I gather that the basis of the vegan point of view is that we're exploiting animals if we eat them or their products. That certainly is true, I suppose, but the farm workers on an organic farm are just as exploited as a cow might be and an organic farm is no better place to work than any other farm. So it might be something of a modern luxury to be vegan.

So true, Blue Train.
And what about vegetable rights?  A vegan eats carrots and apples but they have been farmed and 'exploited' by humans just like any other farmed species.

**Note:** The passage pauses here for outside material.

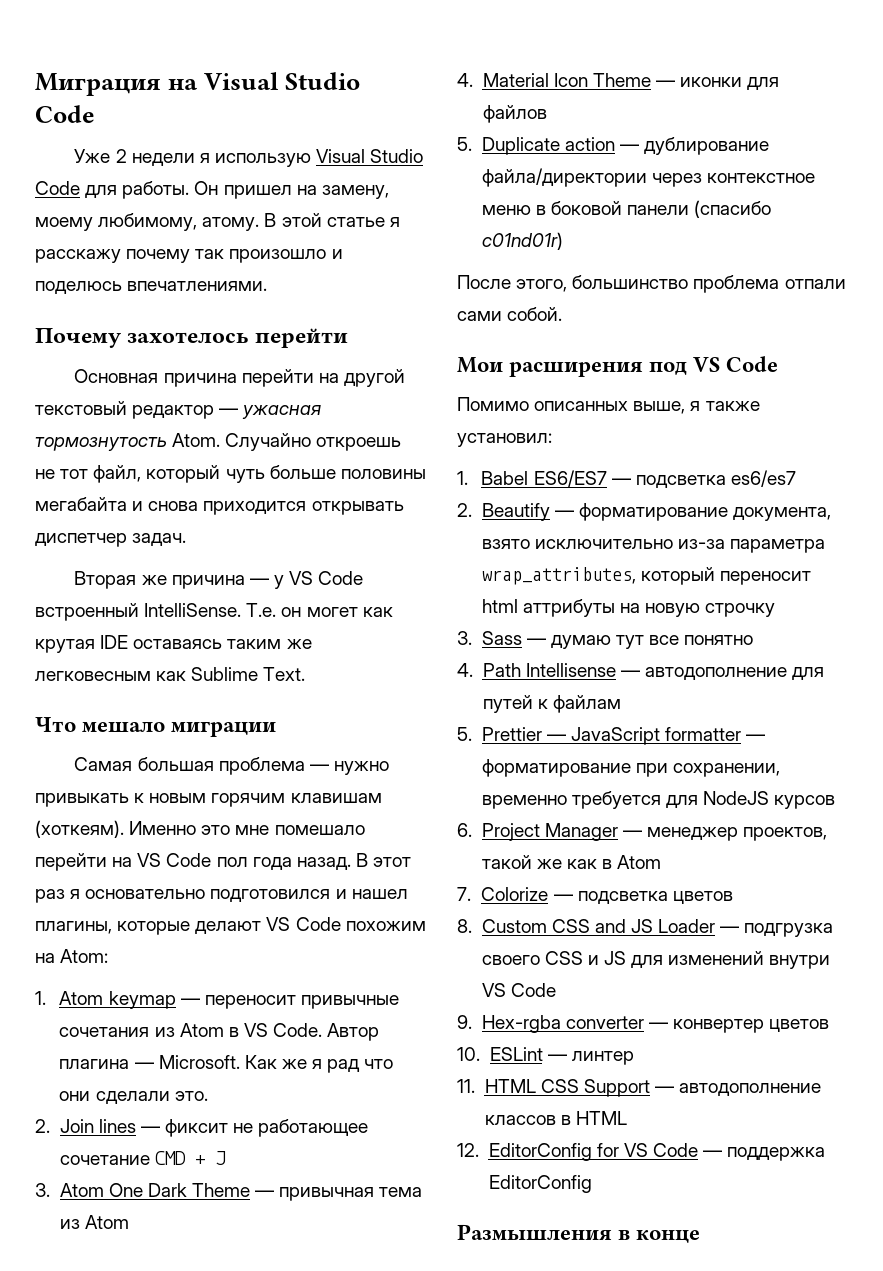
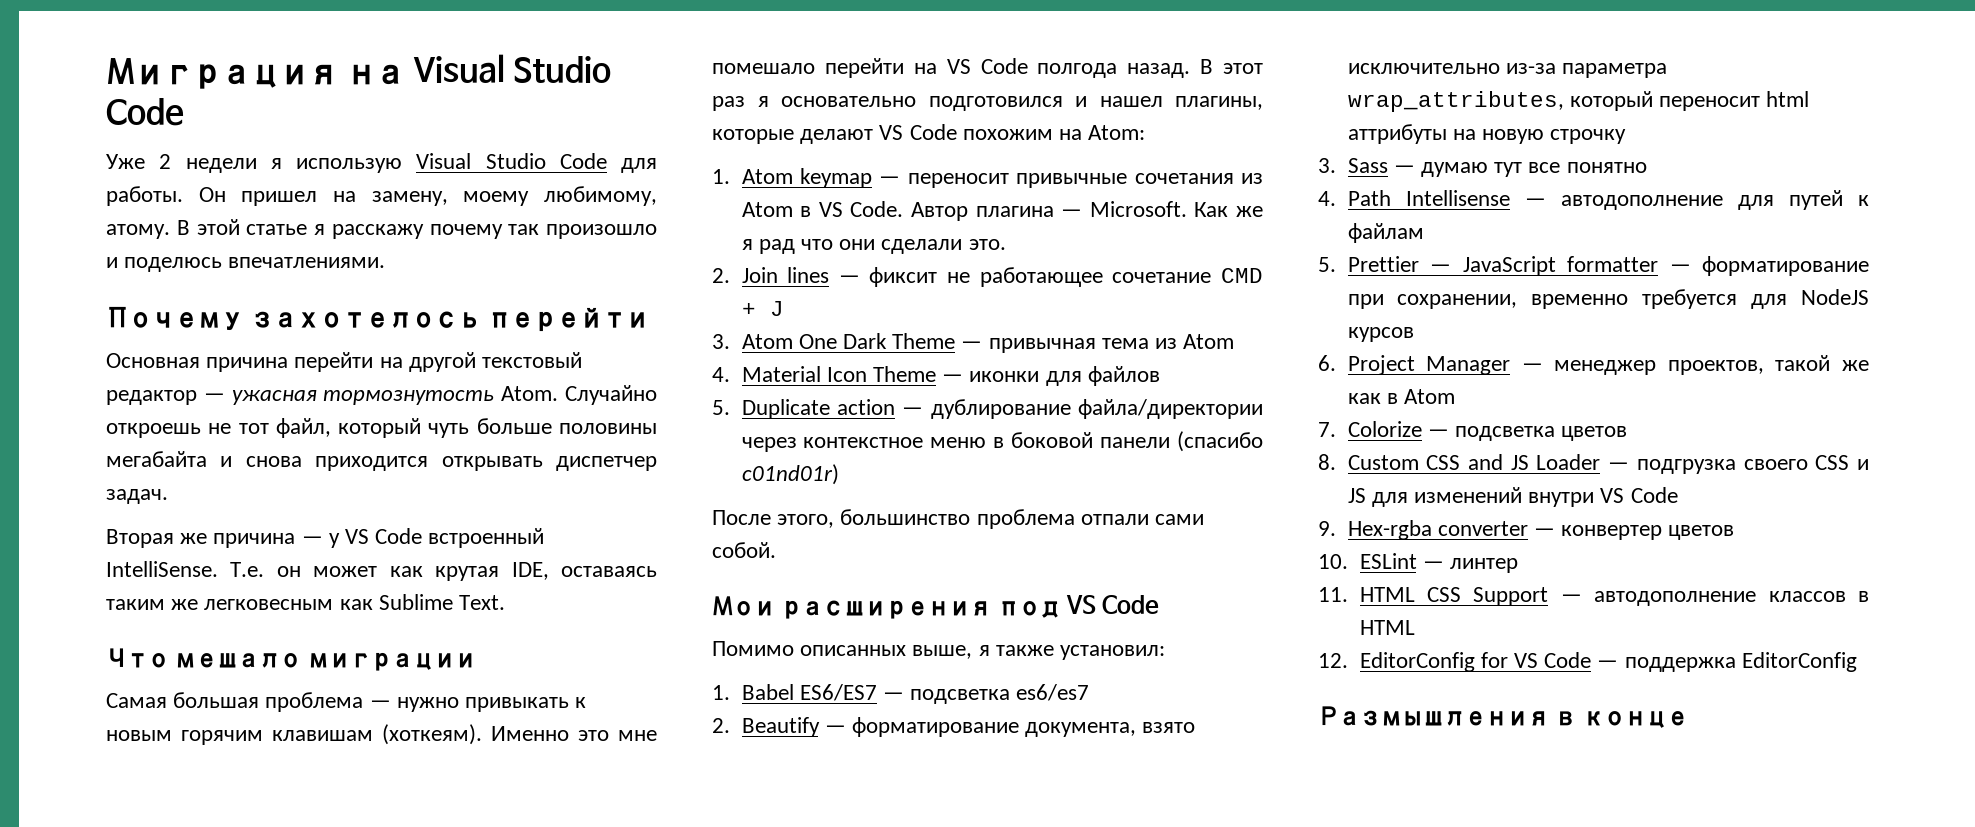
- Т.е. он могет как крутая IDE оставаясь таким же легковесным как Sublime Text.
+ Т.е. он может как крутая IDE, оставаясь таким же легковесным как Sublime Text.
- Именно это мне помешало перейти на VS Code пол года назад.
+ Именно это мне помешало перейти на VS Code полгода назад.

From a somewhat philosophical point of view is there really any difference between exploiting animals and vegetables?  We have no idea whether (and if) plants have awareness of their fate?  Is a farmed apple happier than a wild apple.  Is it kinder or better to feed and nurture a carrot than let it fend for itself in the wild?  If you are a vegan or vegetarian you automatically make this philosophical distinction between the fate of animals and vegetables based (as far as I can see) on a wholly notional distinction between what exploitation means or is allowed in the plant kingdom versus the animal.
I would ask why animals are more important not to exploit than vegetables?  Animals wouldn't exist without the vegetables capturing sunlight and turning it into plant tissue that animals can eat. Surely animals are the more disposable stratum of evolution because they exploit plants for their existence. 
All this is to say that I agree with Blue Train's assertion that  "
it might be something of a modern luxury to be vegan".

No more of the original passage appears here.